Every line from the line containing "2016-02-04: 677 -> 760" to the end of the data must appear in the answer exactly as it appears there, and nothing else.

(Data excerpts)

__________________________________________________

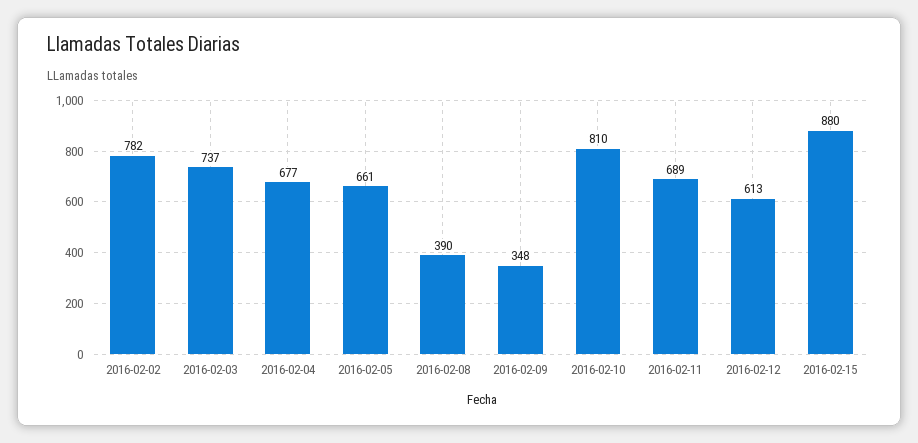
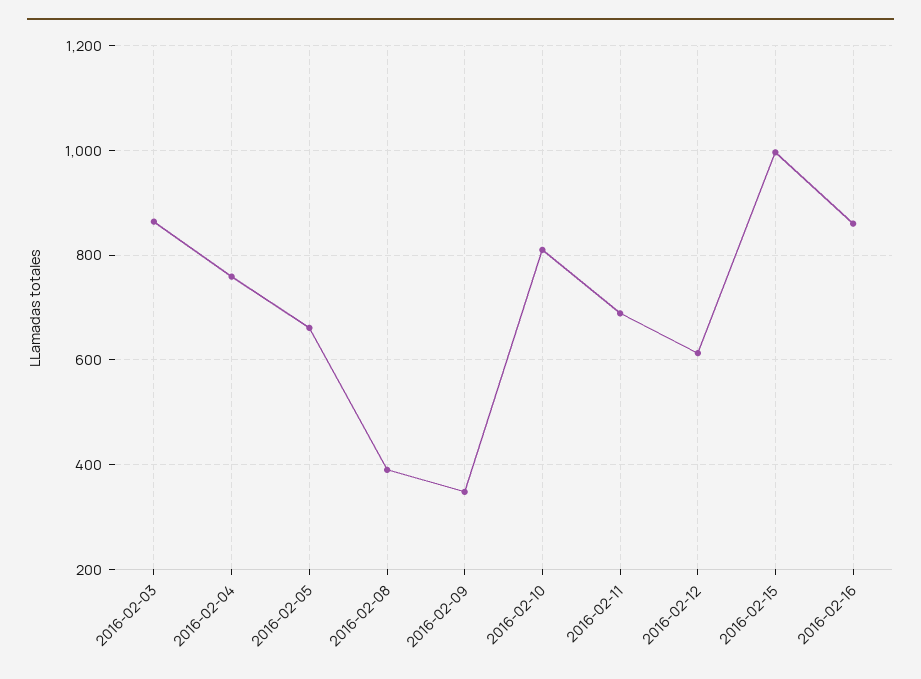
2016-02-02: 782 -> none
2016-02-03: 737 -> 860
2016-02-04: 677 -> 760
2016-02-15: 880 -> 1000
2016-02-16: none -> 860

__________________________________________________

§ SOLUTION
2016-02-04: 677 -> 760
2016-02-15: 880 -> 1000
2016-02-16: none -> 860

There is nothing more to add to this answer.